Moront M L, Gotschall C S, Eichelberger M R
Department of Surgery, Children's National Medical Center, Washington, DC 20010-2970, USA.
J Pediatr Surg. 1996 Aug;31(8):1183-6; discussion 1187-8. doi: 10.1016/s0022-3468(96)90114-1.
The authors compared air and ground transport to a level I pediatric trauma center to assess the effectiveness of helicopter transport of injured children. They also performed a retrospective assessment of triage criteria and utilization patterns for helicopter transports. The sample comprised 3,861 children who were admitted (consecutively) to an urban level I pediatric trauma center during a 4-year period and who were transported by emergency medical services. TRISS probability of survival (P2),z, and W scores were used to compare outcomes of ground and air transports. An absolute value of z greater than 1.96 indicates a statistically significant difference in mortality rate; the W statistic represents the number of survivors more than expected per 100 patients treated. Receiver operator characteristic (ROC) curves were used to identify optimal triage criteria, using P6 < .95 to define children who potentially could benefit from air transport. The triage criteria were applied to the air transport group to determine overtriage rates. Nearly 75% of the children arrived directly from the scene of injury. Those transported by air were more severely injured, as shown by significant differences in the mean Glasgow Coma Scale (GCS), P6, Injury Severity Score, and mortality rate. The better survival rate for children transported by helicopter was indicated by a TRISS z score of 2.81, compared with a z score of 0.31 for those transported by ambulance. The W statistic for the children transported by air was 1.11. ROC analysis identified GCS < 12 and heart rate > 160 beats per minute as optimal air triage criteria; these yielded 99% sensitivity and 90% specificity. Using these criteria, approximately 85% of air transports would be considered overtriage. The authors conclude that (1) helicopter transport was associated with better survival rates among urban injured children; (2) pediatric helicopter triage criteria based on GCS and heart rate may improve helicopter resource utilization without compromising care; and (3) current air triage practices result in overuse of helicopters in approximately 85% of flights.
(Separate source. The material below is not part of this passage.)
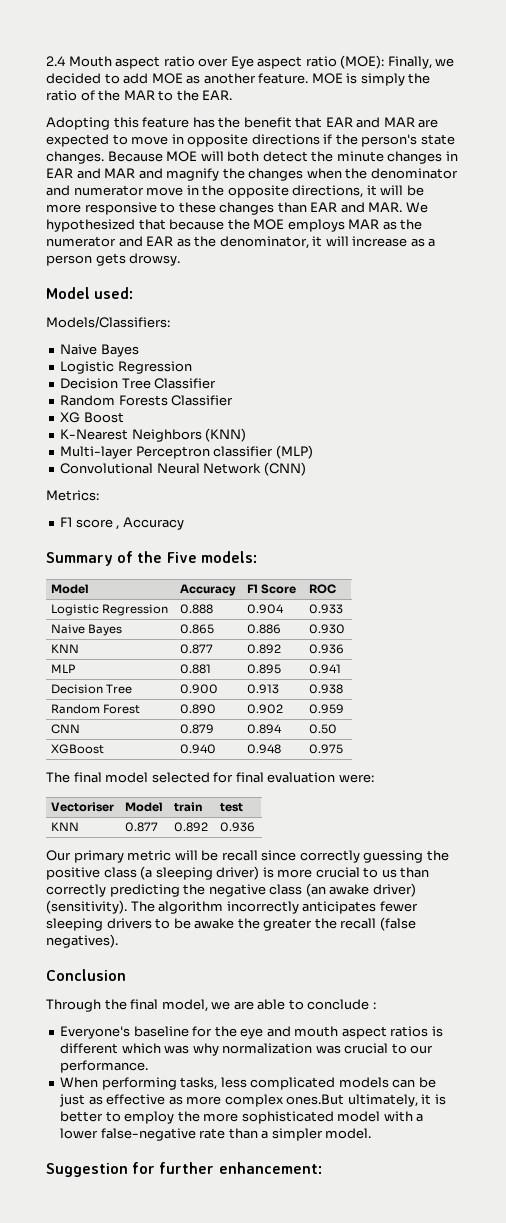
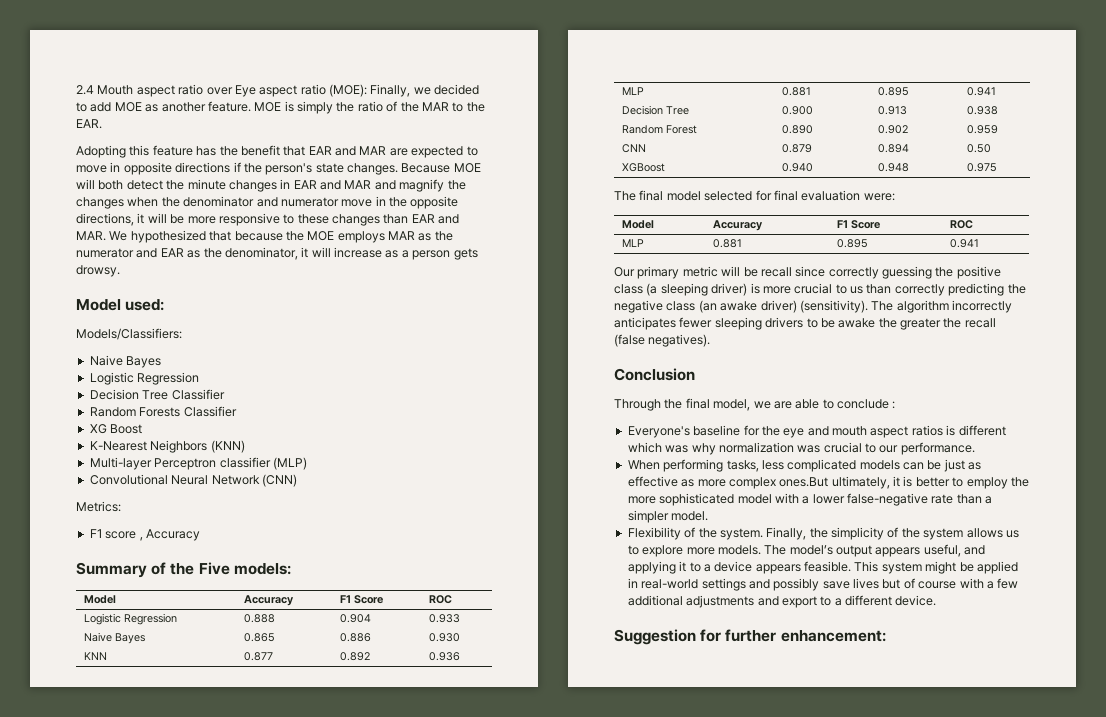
[51,802,115,812] [125,802,164,812] [174,802,204,812] [220,803,244,812] [51,822,80,831] [125,822,159,832] [174,822,209,832] [220,822,256,832] Vectoriser | Model | train | test // KNN | 0.877 | 0.892 | 0.936 -> [622,220,655,229] [713,220,764,231] [837,220,881,229] [950,220,974,229] [622,239,645,247] [713,239,743,248] [837,239,869,248] [950,239,980,248] Model | Accuracy | F1 Score | ROC // MLP | 0.881 | 0.895 | 0.941
(372, 1133) none -> [627,527,1019,540] [627,544,986,557] [627,561,1018,574] [627,578,1019,591] [627,595,937,608] // Flexibility of the system. Finally, the simplicity of the system allows us to explore more models. The model’s output appears useful, and applying it to a device appears feasible. This system might be applied in real-world settings and possibly save lives but of course with a few additional adjustments and export to a different device.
作者比较了将受伤儿童空运和陆运至一级儿科创伤中心的情况,以评估直升机转运受伤儿童的有效性。他们还对直升机转运的分诊标准和使用模式进行了回顾性评估。样本包括在4年期间(连续)入住城市一级儿科创伤中心且由紧急医疗服务转运的3861名儿童。使用创伤严重度特异性生存概率(P2)、z值和W值来比较陆运和空运的结果。z值的绝对值大于1.96表明死亡率存在统计学显著差异;W统计量表示每治疗100名患者中幸存者超出预期的数量。使用受试者操作特征(ROC)曲线来确定最佳分诊标准,使用P6 < 0.95来定义可能从空运中受益的儿童。将分诊标准应用于空运组以确定过度分诊率。近75%的儿童直接从受伤现场送来。空运的儿童伤势更严重,这体现在平均格拉斯哥昏迷量表(GCS)、P6、损伤严重度评分和死亡率的显著差异上。直升机转运儿童的生存率更高,创伤严重度特异性生存概率z评分为2.81,而救护车转运儿童的z评分为0.31。空运儿童的W统计量为1.11。ROC分析确定GCS < 12且心率> 160次/分钟为最佳空运分诊标准;这些标准的敏感性为99%,特异性为90%。使用这些标准,约85%的空运可能被视为过度分诊。作者得出结论:(1)直升机转运与城市受伤儿童的较高生存率相关;(2)基于GCS和心率的儿科直升机分诊标准可提高直升机资源利用率且不影响治疗;(3)目前的空运分诊做法导致约85%的航班直升机使用过度。